Tax Policy and Administration:
Responses to Questions From May 18th Hearing on Uses of Social Security Numbers
HEHS/AIMD-00-289R, Aug 21, 2000
Pursuant to a congressional request, GAO responded to congressional questions regarding the May 18th hearing on the uses of social security numbers (SSN), focusing on the following questions: (1) what problems are caused when necessary SSNs are not included on tax forms submitted to the Internal Revenue Service (IRS); and (2) what actions federal agencies are taking in the area of using biometrics to identify individuals.

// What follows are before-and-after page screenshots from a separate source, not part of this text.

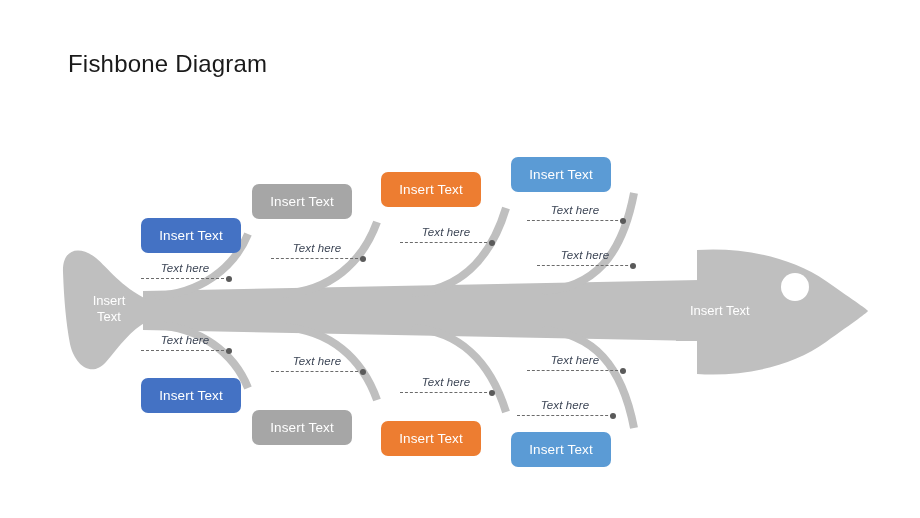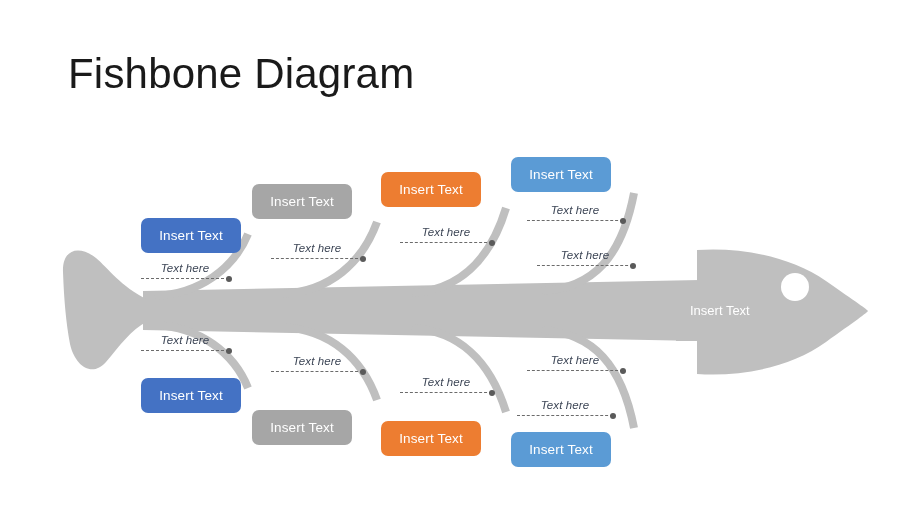"Fishbone Diagram" #page-title { font-size: 42px -> 24px }
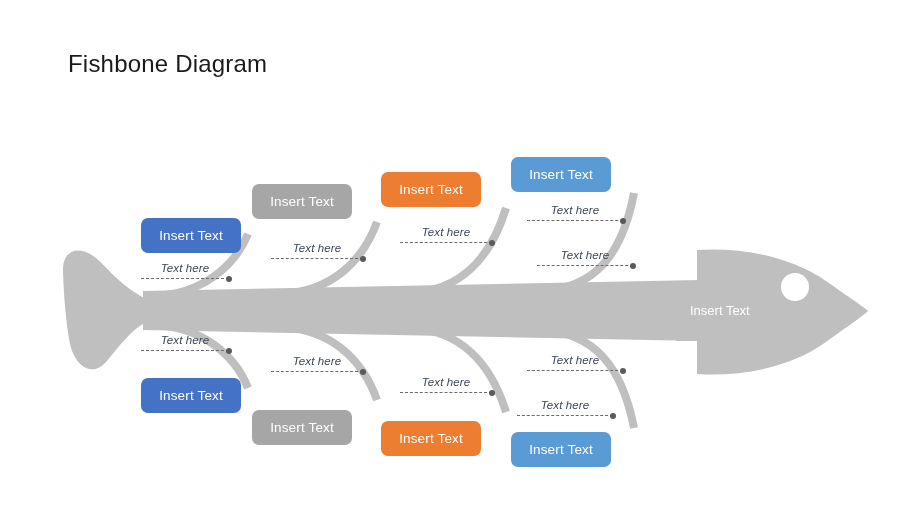"Insert" div.fish-text { html: none -> <div>Insert Text</div> }
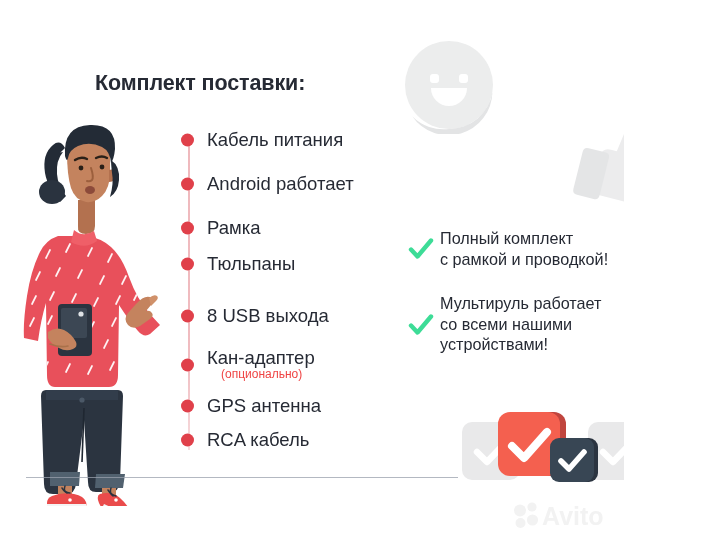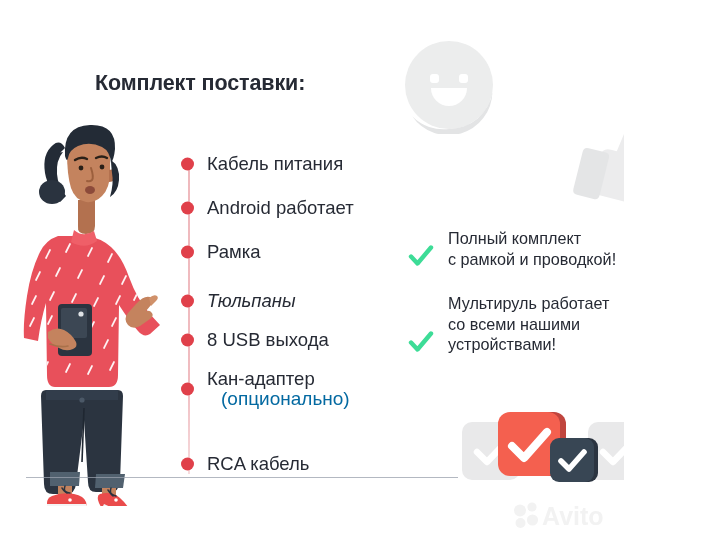"Кабель питания" #kit-list { margin-top: 24px -> none }
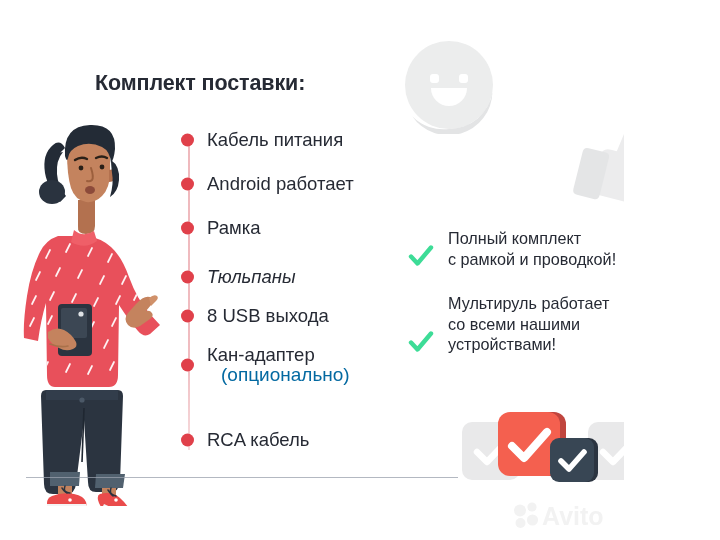"Полный комплект" .feature { align-items: flex-end -> center; gap: 14px -> 6px }
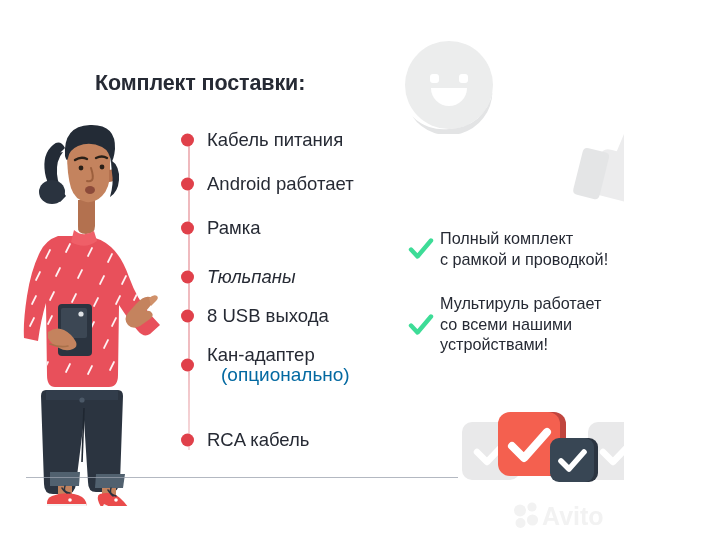"Тюльпаны" div.kit-item { font-style: italic -> none; top: 137px -> 124px }
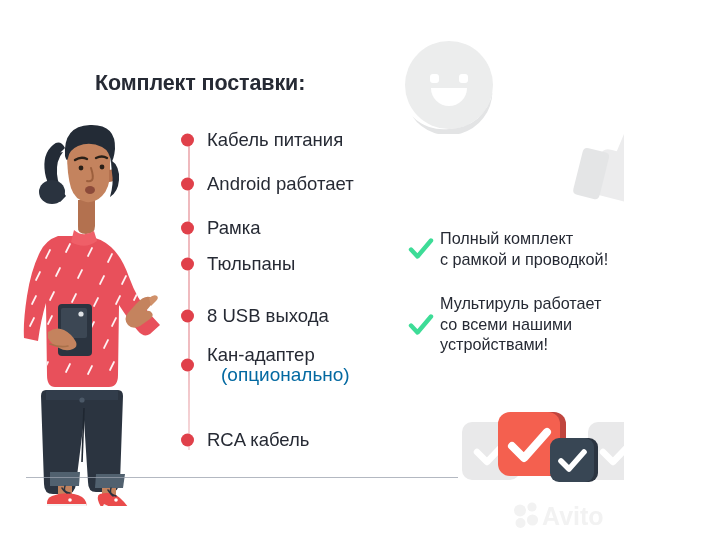"(опционально)" .kit-sub { color: #0369a1 -> #ef4444; font-size: 19px -> 12px; text-align: center -> none }
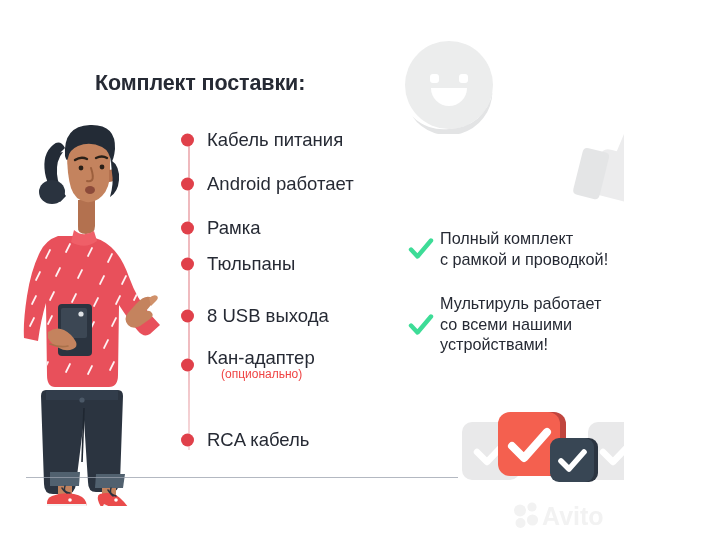"GPS антенна" div.kit-item { html: none -> <div> <span></span> <span>GPS антенна</span> </div> }
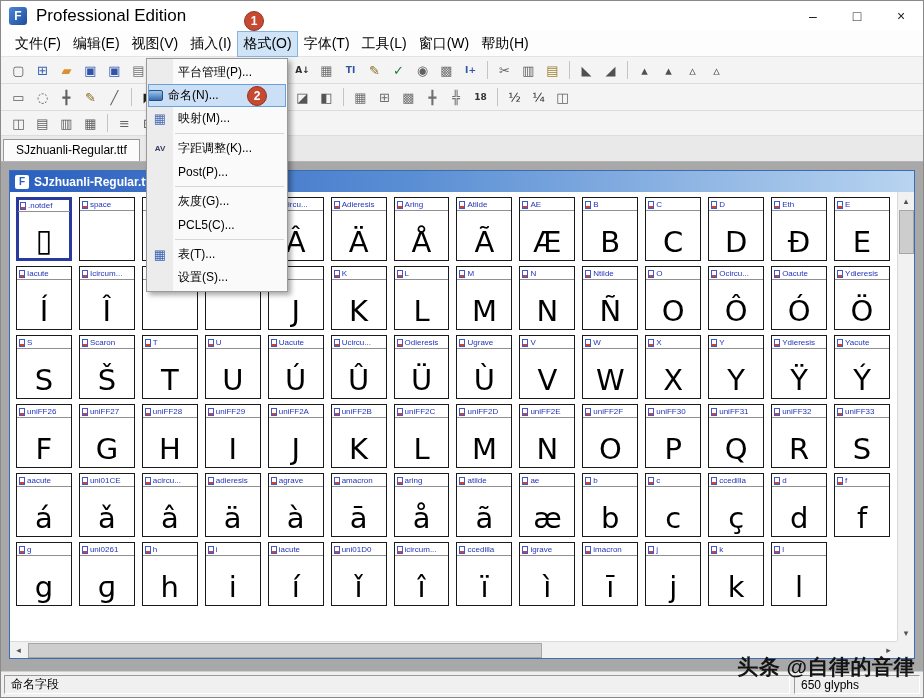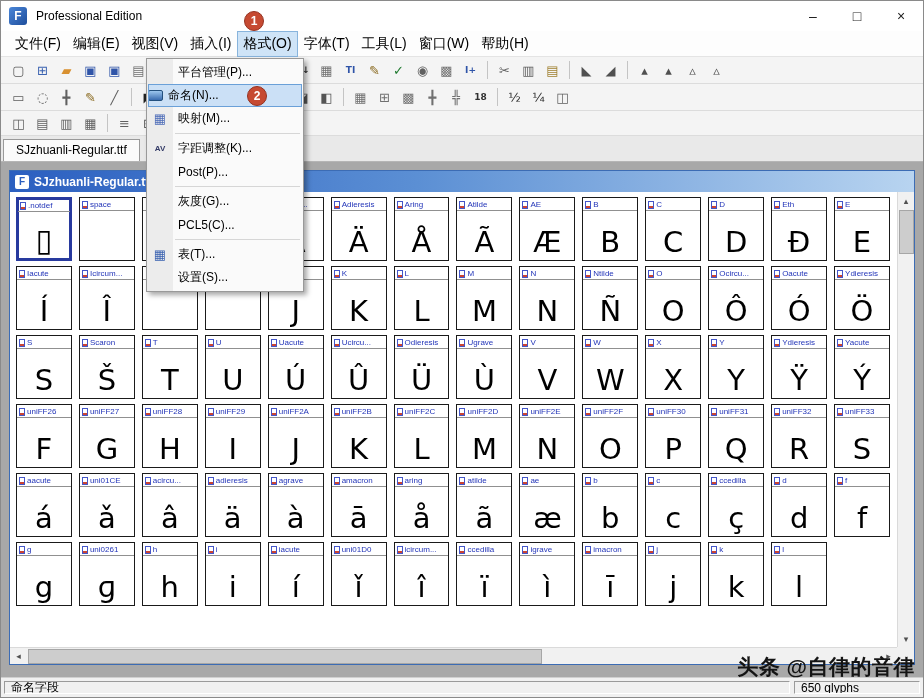"Professional Edition" .title-text { font-size: 12px -> 17px }
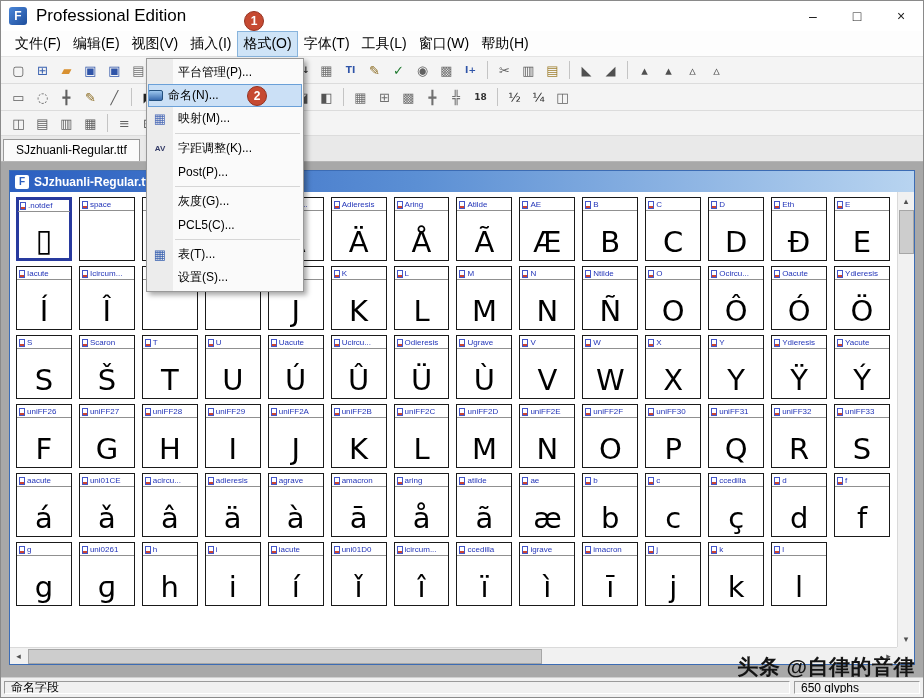"平台管理(P)..." .dropdown { width: 158px -> 142px }
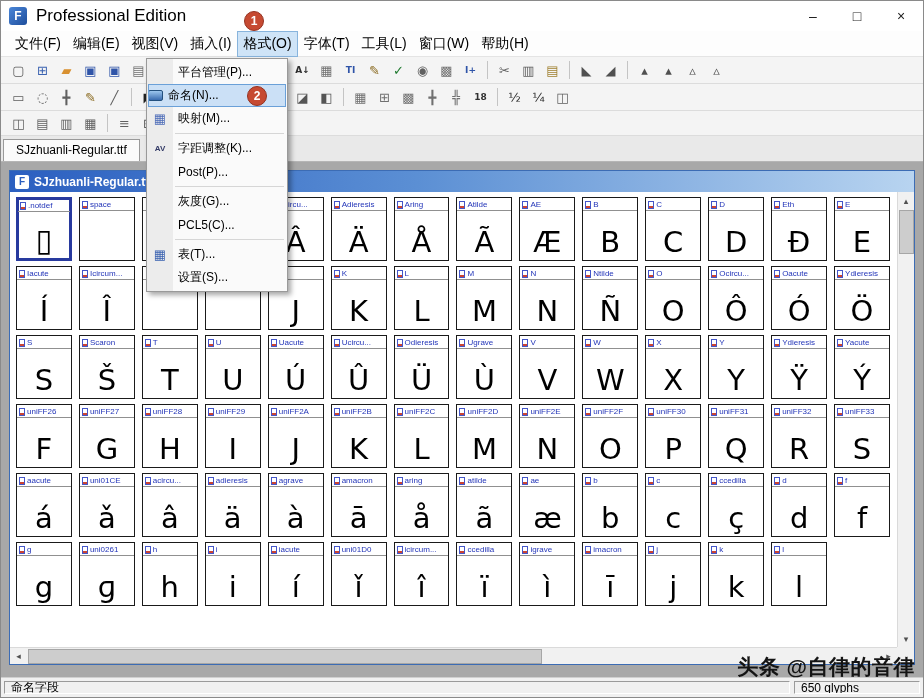"命名字段" .statusbar { height: 20px -> 26px }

GAO noted that: (1) when SSNs are not included on tax forms, IRS cannot link the taxpayer's information to other relevant past or future records; (2) if IRS receives a tax return that does not contain the SSN of the primary taxpayer, the return is not to be processed until a SSN is obtained, generally by corresponding with the taxpayer; (3) if the return does not contain a SSN for a dependent child or a child for whom the taxpayer is claiming the Earned Income Tax Credit, the return is processed, but the taxpayer is not to be allowed a dependent exemption or any deductions or credit associated with the dependent, such as the credit for child and dependent care expenses and the child tax credit; (4) if taxpayers later provide the missing SSNs, they are to be allowed the dependent exemption and any credit associated with the SSN; (5) when SSNs are missing from information returns, such as forms 1099 for interest income and dividends, these are sent back to the payer; (6) a number of federal agencies are currently using or considering the use of biometrics, including the Federal Bureau of Investigation, Immigration and Naturalization Service, Federal Bureau of Prisons, General Services Administration, and others; (7) biometric recognition provides automated methods of identifying a person on the basis of a physiological or behavioral characteristic; (8) various human characteristics are used for biometric recognition, including fingerprints, speech, face, retina, iris, handwritten signature, hand geometry, and wrist veins; (9) biometric recognition can be used for both identification and verification; (10) a biometric system can also be used to verify, or authenticate, a person's claimed identity by determining whether it matches his or her previously enrolled pattern; (11) possible uses also include control of physical access to restricted areas, network security, and computer security; (12) state and local governments have also implemented biometric technologies, primarily for use in the process of determining eligibility for public assistance benefits or entitlements; and (13) pilot programs in several states report that they have experienced significant savings by requiring biometric verification for individuals applying for public benefits.